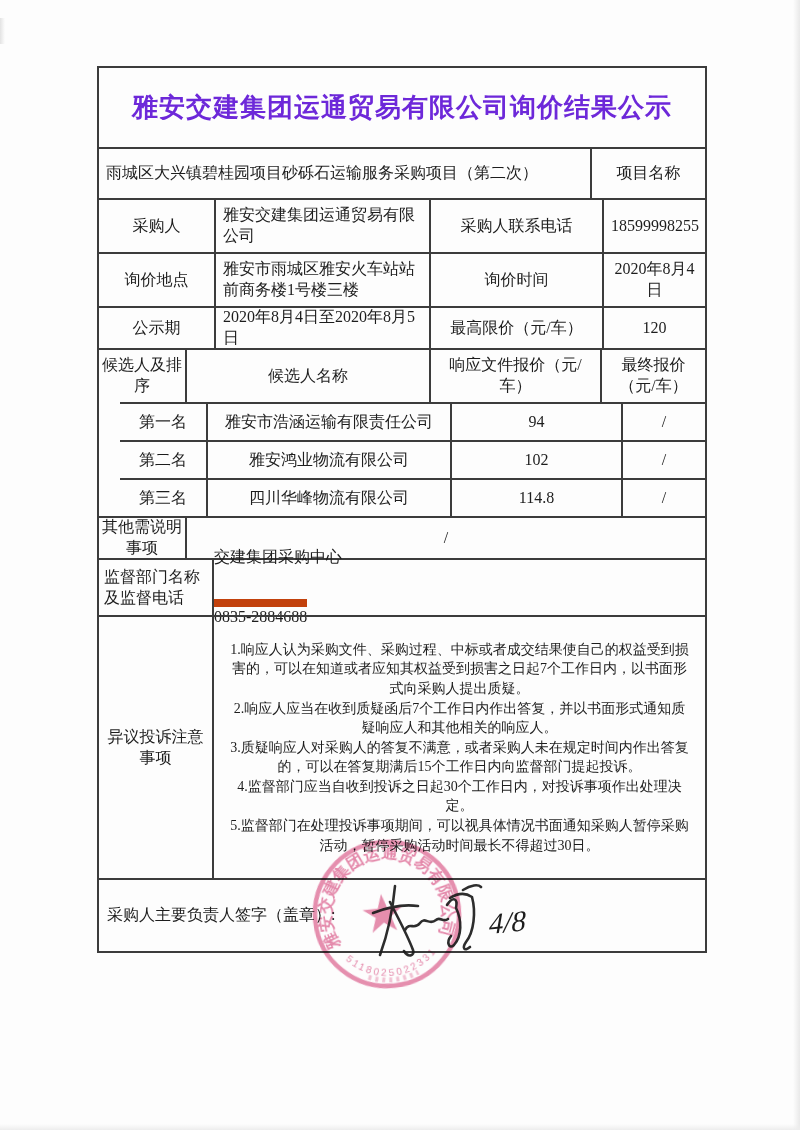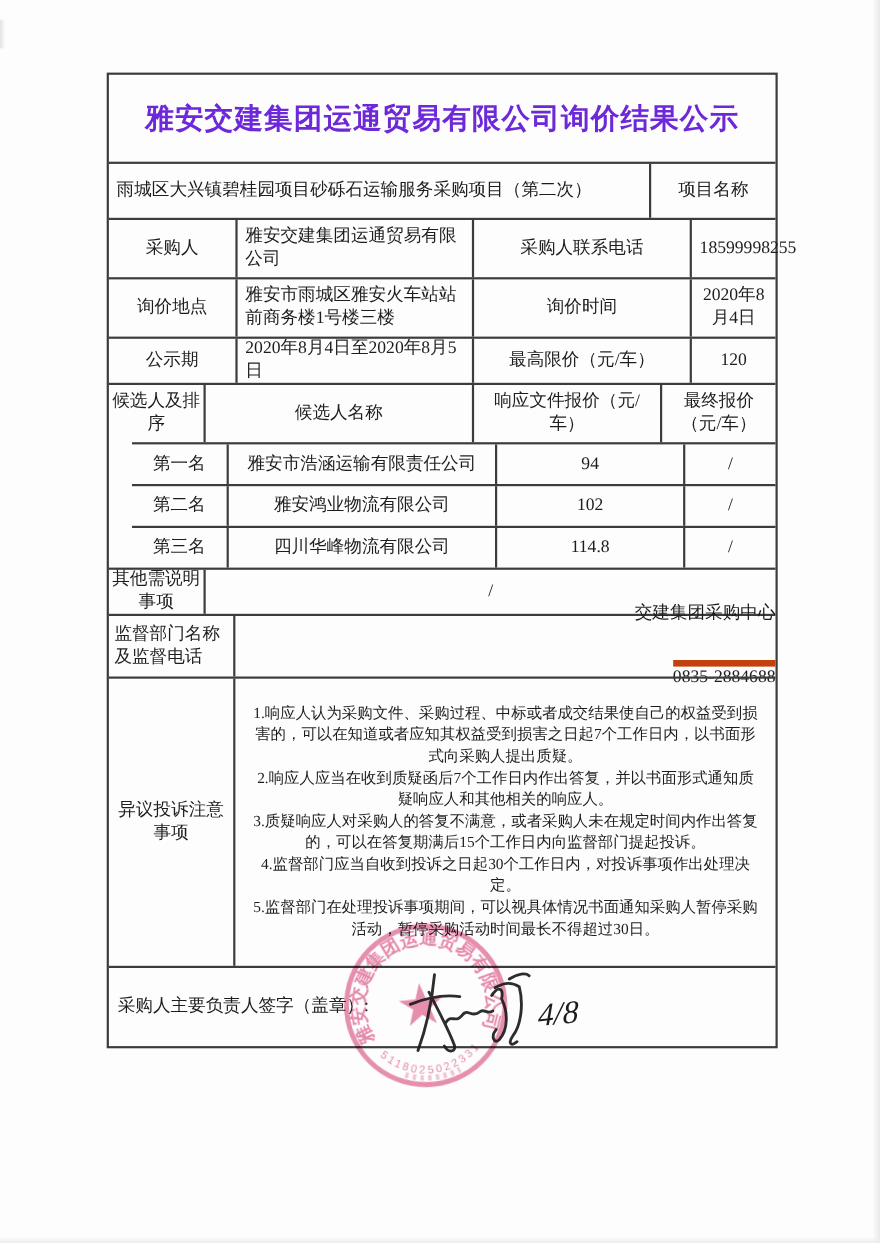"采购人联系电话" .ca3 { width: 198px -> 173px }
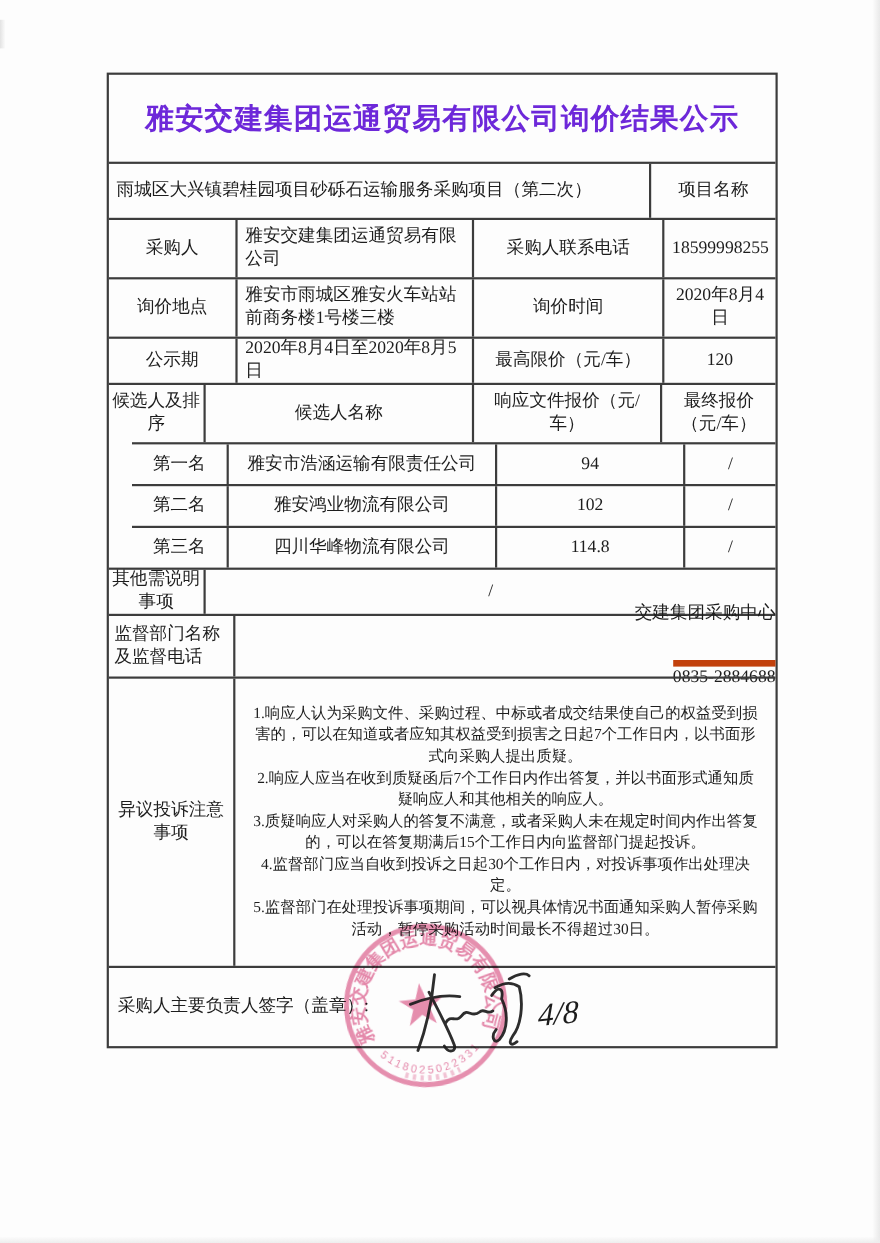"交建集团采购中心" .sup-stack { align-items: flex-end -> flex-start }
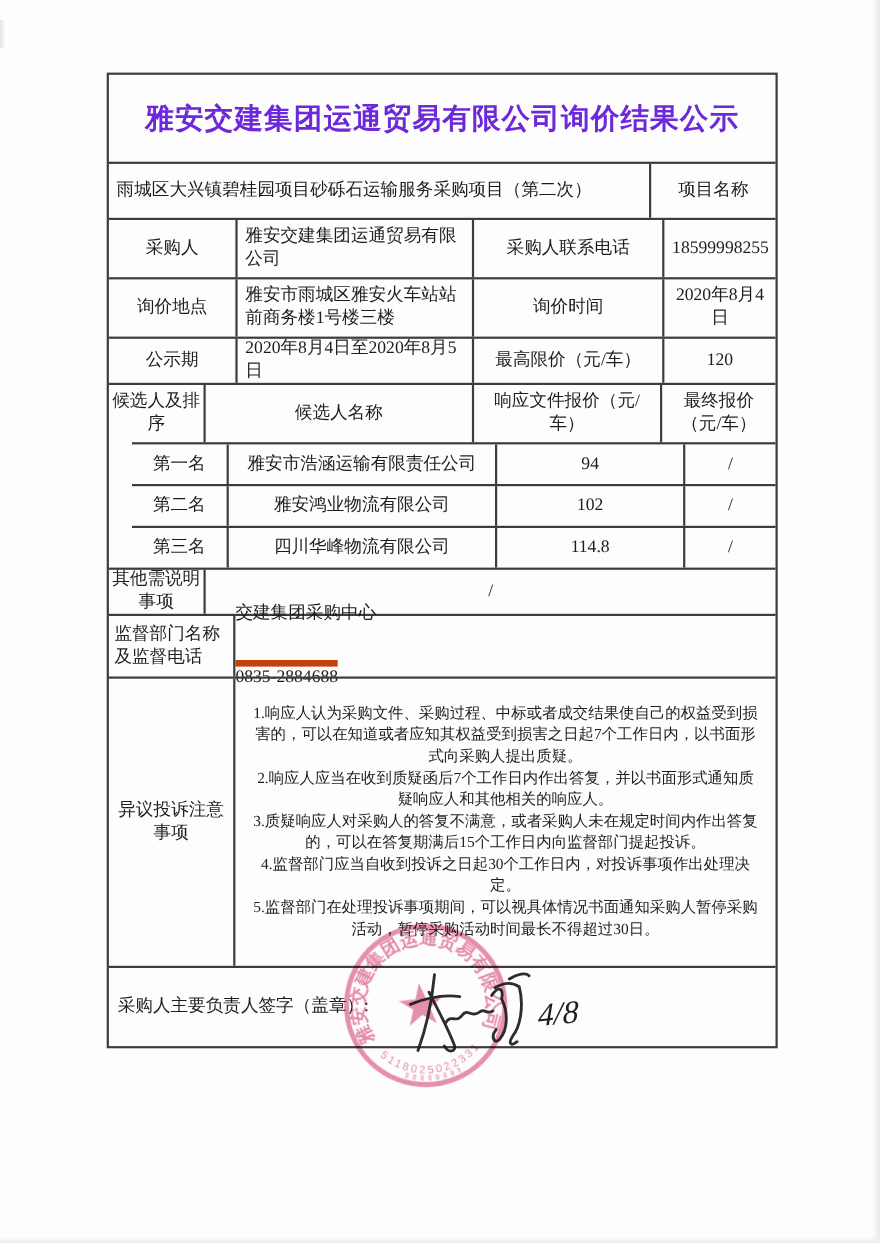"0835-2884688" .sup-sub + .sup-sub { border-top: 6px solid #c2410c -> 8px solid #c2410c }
__________________________________________________
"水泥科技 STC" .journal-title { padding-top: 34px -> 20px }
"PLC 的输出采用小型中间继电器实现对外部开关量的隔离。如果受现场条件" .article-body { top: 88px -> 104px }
__________________________________________________
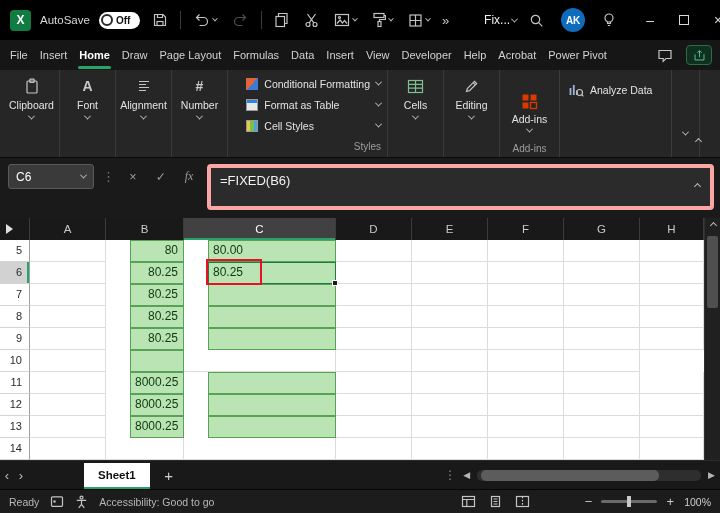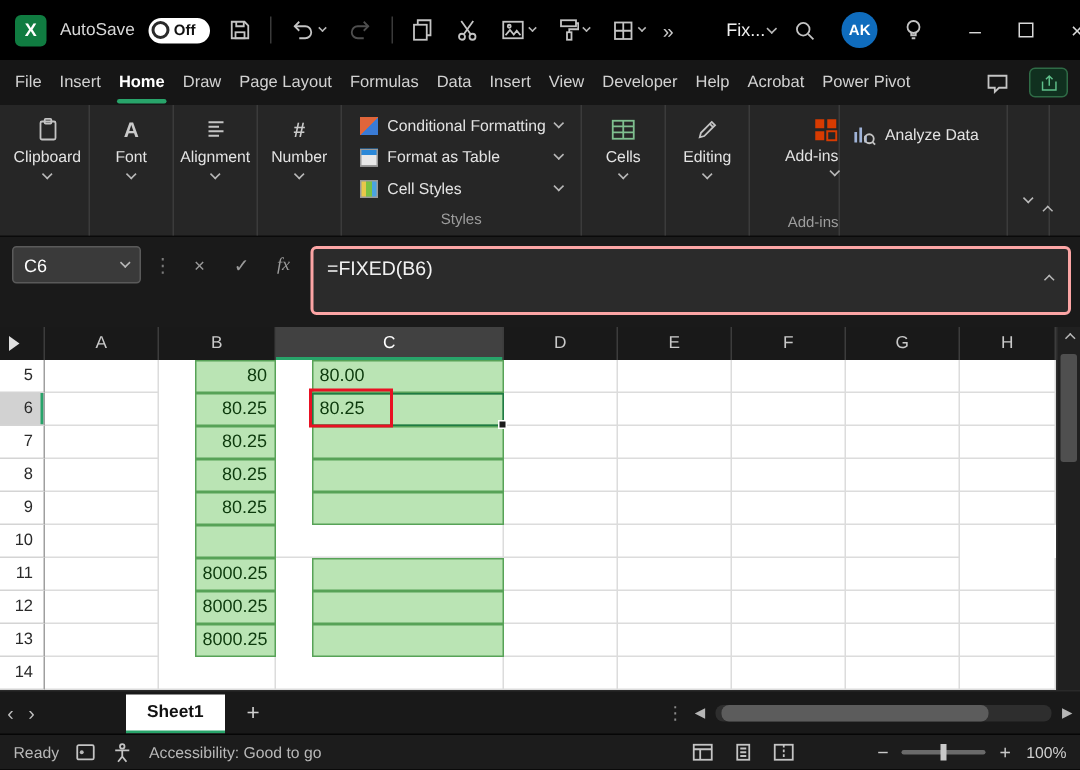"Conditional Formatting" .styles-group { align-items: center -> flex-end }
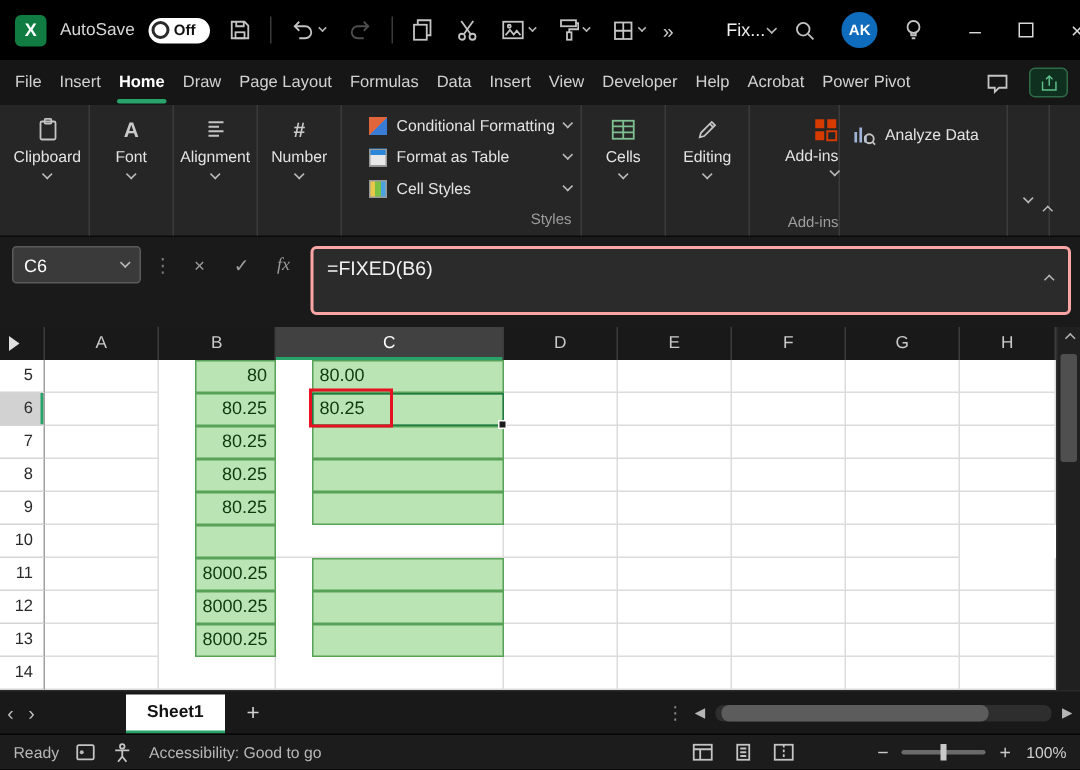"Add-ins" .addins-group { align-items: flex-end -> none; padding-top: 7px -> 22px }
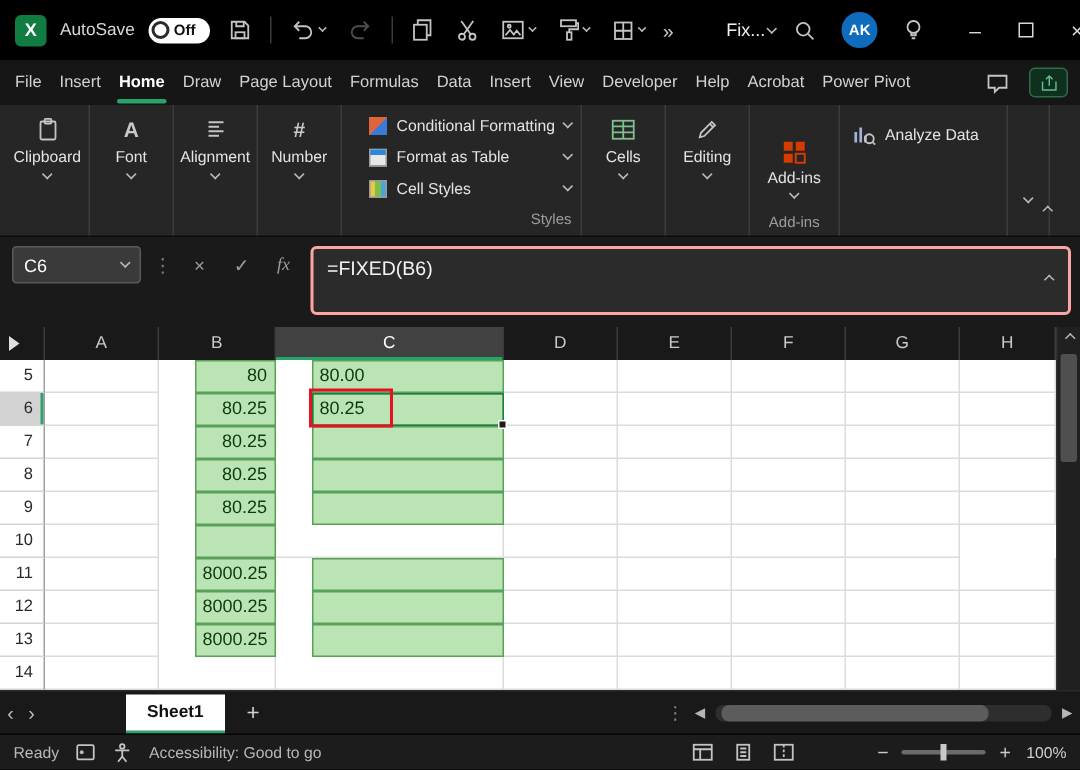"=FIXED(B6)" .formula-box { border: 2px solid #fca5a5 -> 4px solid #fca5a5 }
__________________________________________________
* _TASK ITEM_
For the entries above, print exactly the lines between the one with "width: 198px ->" and the one with "border-top: 6px solid", inclusive, with no pictures.

* _SOLUTION FOR THIS EXERCISE_
"采购人联系电话" .ca3 { width: 198px -> 173px }
"交建集团采购中心" .sup-stack { align-items: flex-end -> flex-start }
"0835-2884688" .sup-sub + .sup-sub { border-top: 6px solid #c2410c -> 8px solid #c2410c }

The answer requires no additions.